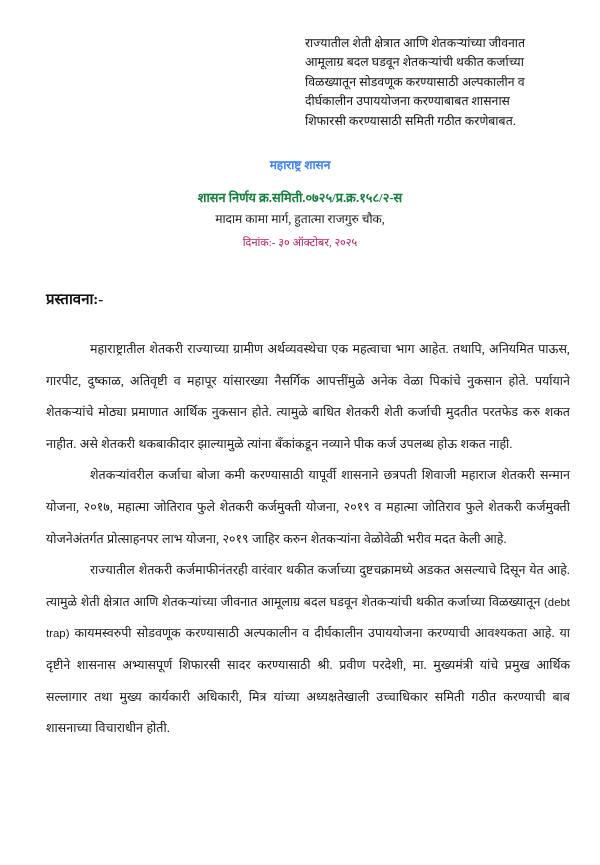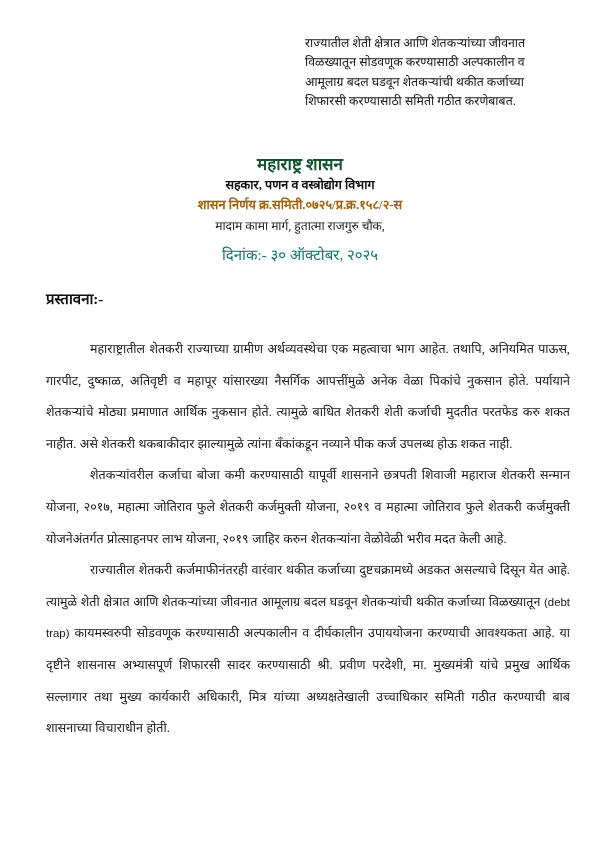--- a/index.html
+++ b/index.html
@@ -117,8 +117,8 @@
 
   <div class="subject-block">
     <div class="subject-line">राज्यातील शेती क्षेत्रात आणि शेतकऱ्यांच्या जीवनात</div>
+    <div class="subject-line">आमूलाग्र बदल घडवून शेतकऱ्यांची थकीत कर्जाच्या</div>
     <div class="subject-line">विळख्यातून सोडवणूक करण्यासाठी  अल्पकालीन व</div>
-    <div class="subject-line">आमूलाग्र बदल घडवून शेतकऱ्यांची थकीत कर्जाच्या</div>
     <div class="subject-line">शिफारसी करण्यासाठी  समिती गठीत करणेबाबत.</div>
   </div>
 

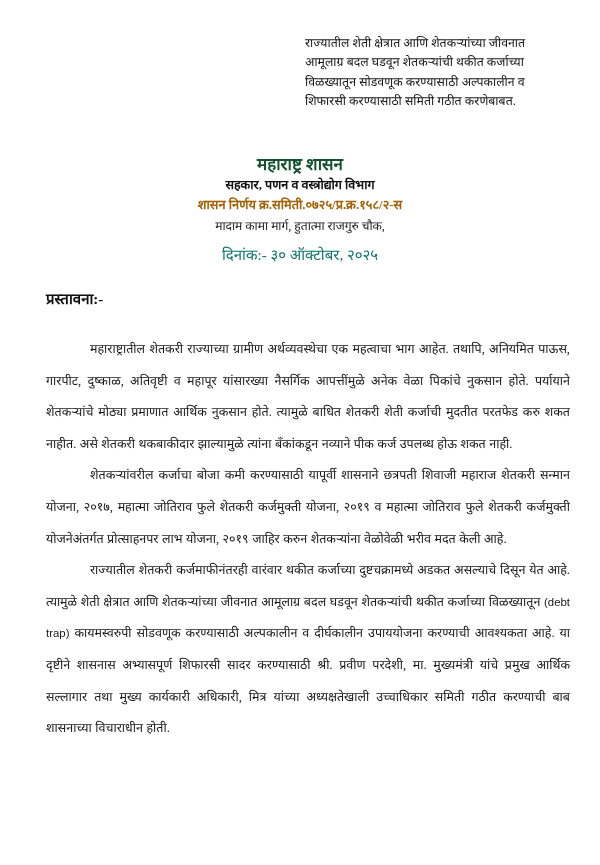--- a/index.html
+++ b/index.html
@@ -119,6 +119,7 @@
     <div class="subject-line">राज्यातील शेती क्षेत्रात आणि शेतकऱ्यांच्या जीवनात</div>
     <div class="subject-line">आमूलाग्र बदल घडवून शेतकऱ्यांची थकीत कर्जाच्या</div>
     <div class="subject-line">विळख्यातून सोडवणूक करण्यासाठी  अल्पकालीन व</div>
+    <div class="subject-line">दीर्घकालीन  उपाययोजना  करण्याबाबत  शासनास</div>
     <div class="subject-line">शिफारसी करण्यासाठी  समिती गठीत करणेबाबत.</div>
   </div>
 

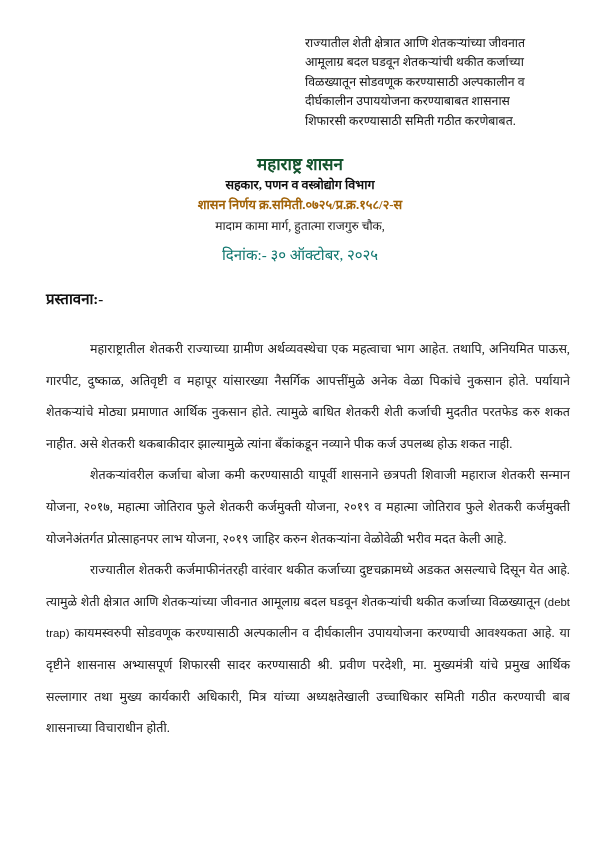--- a/index.html
+++ b/index.html
@@ -46,10 +46,10 @@
     text-align: center;
   }
   .gov-title {
-    font-size: 17px;
+    font-size: 12px;
     font-weight: bold;
     line-height: 20px;
-    color: #14532d;
+    color: #3b82f6;
   }
   .gov-dept {
     font-size: 12.6px;

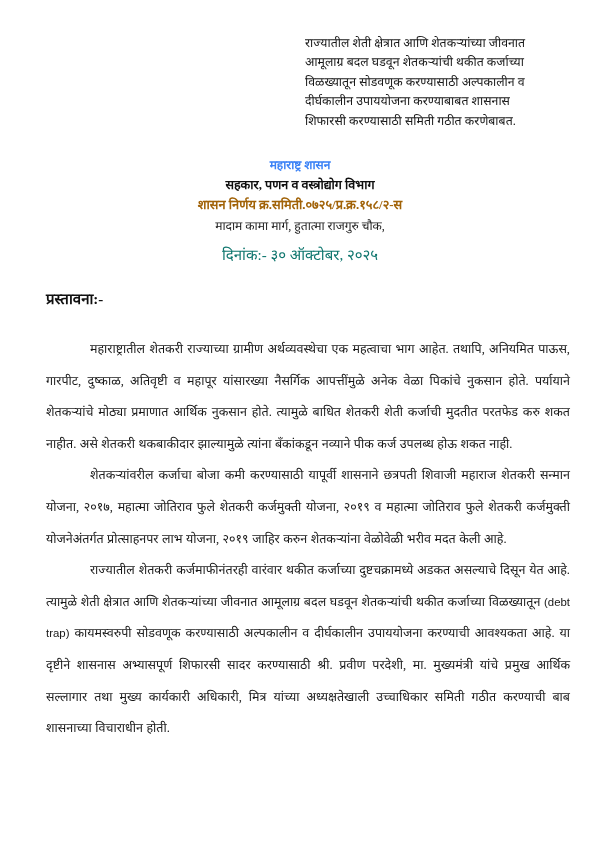--- a/index.html
+++ b/index.html
@@ -125,7 +125,6 @@
 
   <div class="gov-block">
     <div class="gov-title">महाराष्ट्र शासन</div>
-    <div class="gov-dept">सहकार, पणन व वस्त्रोद्योग विभाग</div>
     <div class="gov-grnum">शासन निर्णय क्र.समिती.०७२५/प्र.क्र.१५८/२-स</div>
     <div class="gov-addr">मादाम कामा मार्ग, हुतात्मा राजगुरु चौक,</div>
     <div class="gov-date">दिनांक:- ३० ऑक्टोबर, २०२५</div>

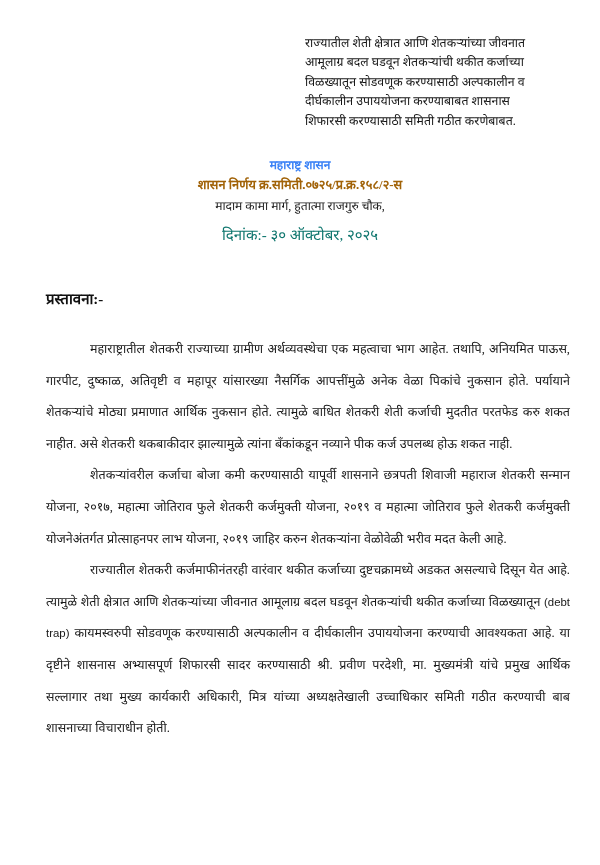--- a/index.html
+++ b/index.html
@@ -61,7 +61,8 @@
     font-size: 12.8px;
     font-weight: bold;
     line-height: 21px;
-    color: #a16207;
+    color: #15803d;
+    margin-top: 13px;
   }
   .gov-addr {
     font-size: 12.1px;

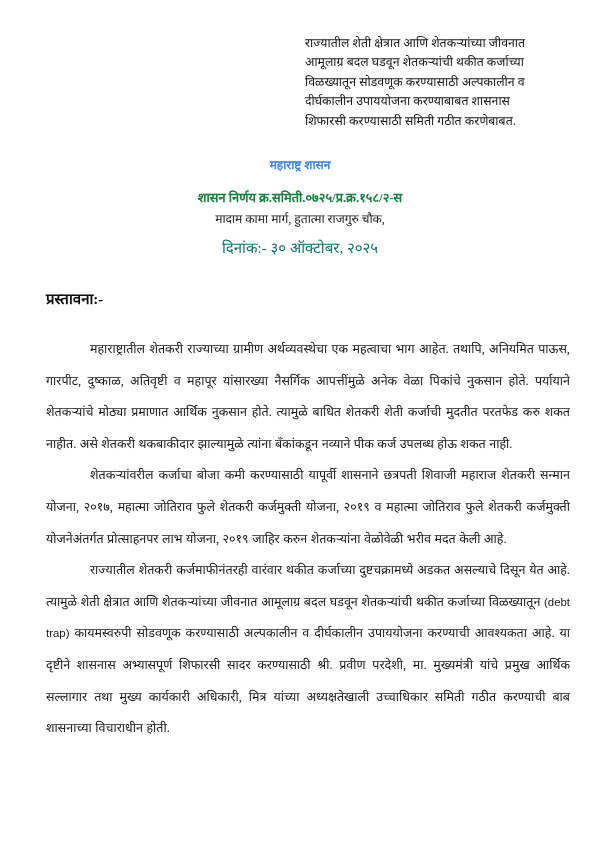--- a/index.html
+++ b/index.html
@@ -70,10 +70,10 @@
     color: #181818;
   }
   .gov-date {
-    font-size: 15px;
+    font-size: 11px;
     line-height: 20.5px;
-    color: #0f766e;
-    margin-top: 8px;
+    color: #be185d;
+    margin-top: 2px;
   }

[WHAT IS NEEDED]
Copy the data word for word and omit every picture.

[RESPONSE]
--- a/index.html
+++ b/index.html
@@ -117,8 +117,8 @@
 
   <div class="subject-block">
     <div class="subject-line">राज्यातील शेती क्षेत्रात आणि शेतकऱ्यांच्या जीवनात</div>
+    <div class="subject-line">आमूलाग्र बदल घडवून शेतकऱ्यांची थकीत कर्जाच्या</div>
     <div class="subject-line">विळख्यातून सोडवणूक करण्यासाठी  अल्पकालीन व</div>
-    <div class="subject-line">आमूलाग्र बदल घडवून शेतकऱ्यांची थकीत कर्जाच्या</div>
     <div class="subject-line">शिफारसी करण्यासाठी  समिती गठीत करणेबाबत.</div>
   </div>
 

--- a/index.html
+++ b/index.html
@@ -119,6 +119,7 @@
     <div class="subject-line">राज्यातील शेती क्षेत्रात आणि शेतकऱ्यांच्या जीवनात</div>
     <div class="subject-line">आमूलाग्र बदल घडवून शेतकऱ्यांची थकीत कर्जाच्या</div>
     <div class="subject-line">विळख्यातून सोडवणूक करण्यासाठी  अल्पकालीन व</div>
+    <div class="subject-line">दीर्घकालीन  उपाययोजना  करण्याबाबत  शासनास</div>
     <div class="subject-line">शिफारसी करण्यासाठी  समिती गठीत करणेबाबत.</div>
   </div>
 

--- a/index.html
+++ b/index.html
@@ -46,10 +46,10 @@
     text-align: center;
   }
   .gov-title {
-    font-size: 17px;
+    font-size: 12px;
     font-weight: bold;
     line-height: 20px;
-    color: #14532d;
+    color: #3b82f6;
   }
   .gov-dept {
     font-size: 12.6px;

--- a/index.html
+++ b/index.html
@@ -125,7 +125,6 @@
 
   <div class="gov-block">
     <div class="gov-title">महाराष्ट्र शासन</div>
-    <div class="gov-dept">सहकार, पणन व वस्त्रोद्योग विभाग</div>
     <div class="gov-grnum">शासन निर्णय क्र.समिती.०७२५/प्र.क्र.१५८/२-स</div>
     <div class="gov-addr">मादाम कामा मार्ग, हुतात्मा राजगुरु चौक,</div>
     <div class="gov-date">दिनांक:- ३० ऑक्टोबर, २०२५</div>

--- a/index.html
+++ b/index.html
@@ -61,7 +61,8 @@
     font-size: 12.8px;
     font-weight: bold;
     line-height: 21px;
-    color: #a16207;
+    color: #15803d;
+    margin-top: 13px;
   }
   .gov-addr {
     font-size: 12.1px;

--- a/index.html
+++ b/index.html
@@ -70,10 +70,10 @@
     color: #181818;
   }
   .gov-date {
-    font-size: 15px;
+    font-size: 11px;
     line-height: 20.5px;
-    color: #0f766e;
-    margin-top: 8px;
+    color: #be185d;
+    margin-top: 2px;
   }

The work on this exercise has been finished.